Over at Science After Sunclipse, Blake has post discussing some Star Trek: TNG history, in which I happen to have some involvement.
Reverse the Baryon Flux Polarity!
The details involve the episode Starship Mine
In the annals of nitpickery, “Starship Mine” has a certain infamy. The “baryon sweep” which causes the evacuation of the ship is, we are told, a periodic maintenance procedure which must be performed in order to clear away “baryon particles” which build up when a starship travels using its warp drive. Any stickler for jargon accuracy will happily tell you that baryons are a class of subatomic particles which includes protons and neutrons, so that sweeping away the baryons would rip apart every atom in the Enterprise.
Here’s the backstory: I went to high school with one of the members of the Star Trek staff, Naren Shankar, and we kept in much better touch in those days — we still went home for the holidays and got together. He was the science consultant at the time this episode was written (he later joined the writing staff), and was looking for an excuse for the Enterprise to be in spacedock, devoid of personnel — he had in mind some kind of procedure analogous to degaussing a submarine, and bounced the idea off of me. Rather than suggest some new, made-up particle, I suggested a more generic “exotic-antibaryon sweep;” the idea being that there were some long-lived particles, unknown to us in the 20th century, that could be picked up by the spaceship. However, that was shortened to “Baryon sweep” at some point in the script-polishing process.
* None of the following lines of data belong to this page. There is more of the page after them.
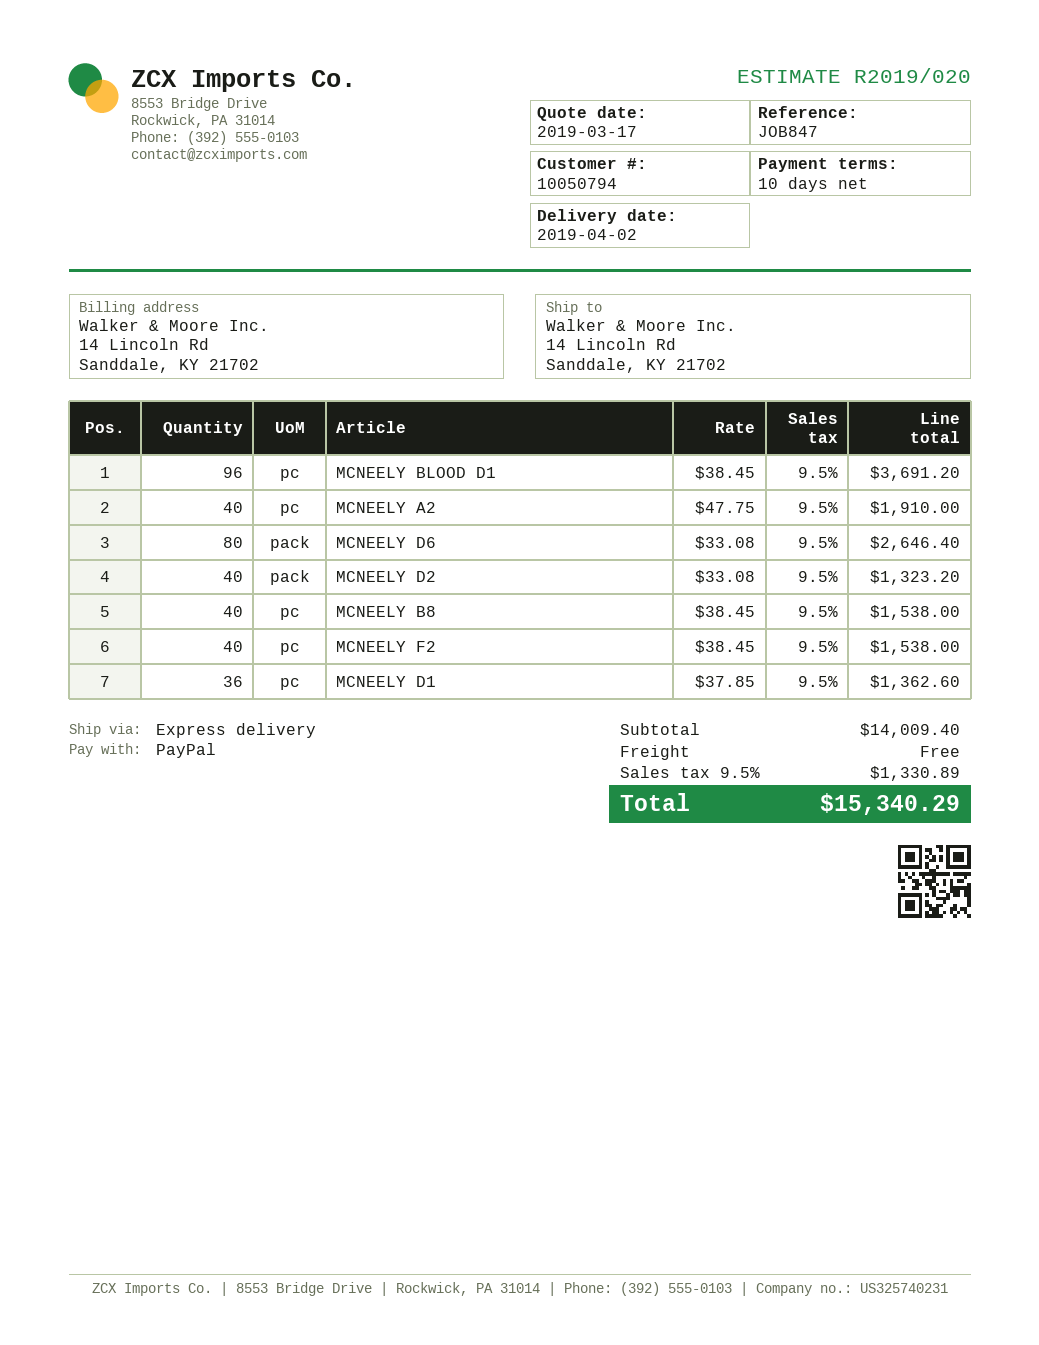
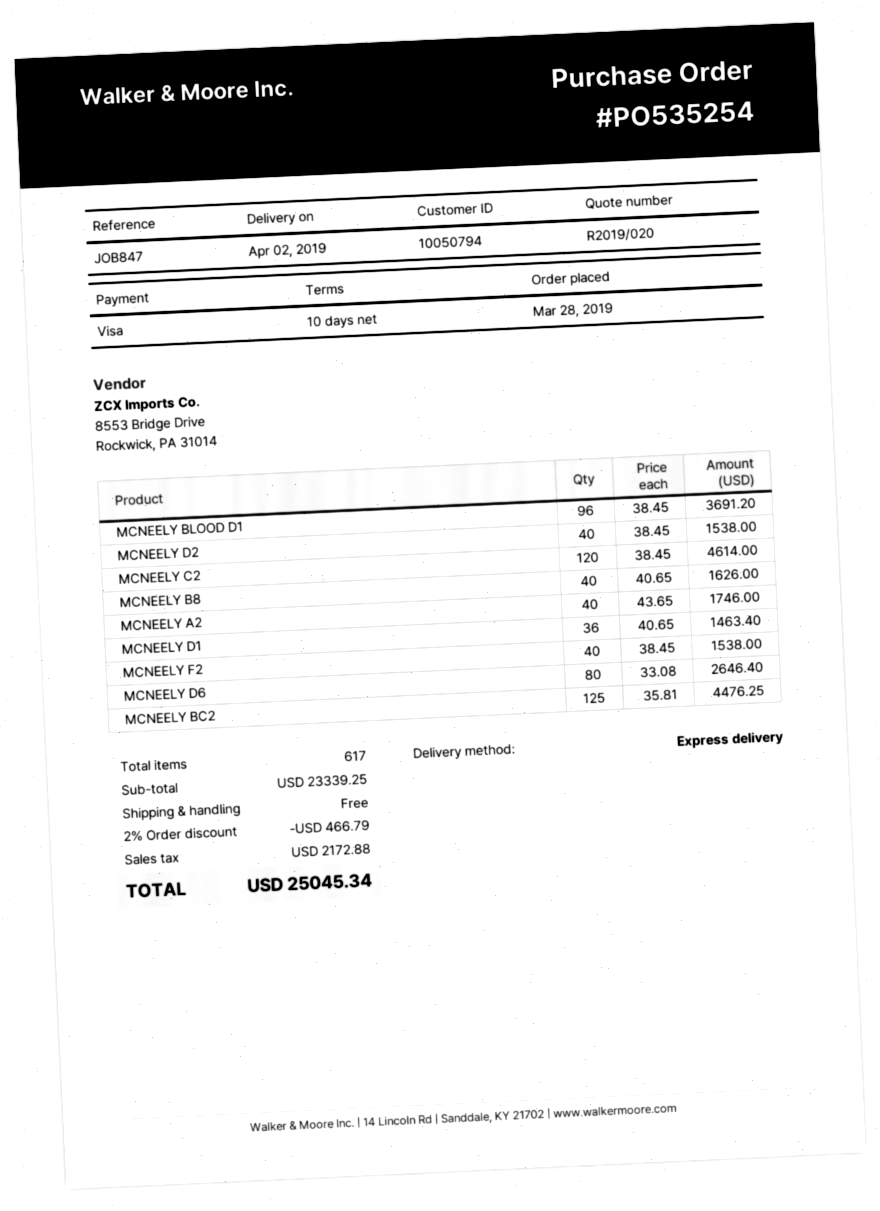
payment method: PayPal -> Visa
MCNEELY A2: 40 x 47.75 = 1910.00 -> 40 x 43.65 = 1746.00
MCNEELY D2: 40 x 33.08 = 1323.20 -> 40 x 38.45 = 1538.00
MCNEELY B8: 40 x 38.45 = 1538.00 -> 40 x 40.65 = 1626.00
MCNEELY D1: 36 x 37.85 = 1362.60 -> 36 x 40.65 = 1463.40
MCNEELY C2: none -> 120 x 38.45 = 4614.00
MCNEELY BC2: none -> 125 x 35.81 = 4476.25
subtotal: 14009.40 -> 23339.25
discount: none -> 2% = 466.79
tax: 1330.89 -> 2172.88
total: 15340.29 -> 25045.34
Blake considers this as a possibility.
However! We are told that the “baryons” which must be removed build up when a starship is travelling at warp speed. When you move through warp space, you travel at the speed of plot: the laws of physics are those which make for convenient storytelling. Who’s to say that quark combinations which fall apart in ordinary space can’t endure in warp or subspace? As it happens, in the sixth-season episode “Schisms”, a substance called “sonalagen” is trotted out which is said to be stable only in subspace, so within the framework of the show there’s precedent for this kind of dodge. The name of the “baryon sweep” would then be understood as a shortened form of, say, “residual exotic baryon sweep”, said elliptically for convenience’s sake even though the short version carries an unfortunate connotation if read naïvely. Inconvenient notations and awkward jargon held onto for “historical reasons” are common enough that this could well count as unexpected realism!
And what Blake figured out, a lot of Trek fans didn’t. As I recall, the discussion following the show on the USENET Star Trek board was pretty damning, along the lines of OMG, they’d destroy all the neutrons and protons! What idiots!, except that while all neutrons and protons are Baryons, not all Baryons are protons or neutrons, so even in the abbreviated form, the phrase isn’t wrong from a physics point of view, just easily misinterpreted. Of course, had I or someone else suggested a yet another new particle, there would have been fans that complained about that.
Starship Mine isn’t the only episode on which I had some influence. I tried to kill Wesley Crusher once (unsuccessfully, obviously), and there are a lot of names in shows that are references to people I know or have met. In fact, in the third-season episode “Yesterday’s Enterprise,” the Klingon outpost planet’s name, “Narendra III,” is a reference to Naren, from someone he knew on the staff.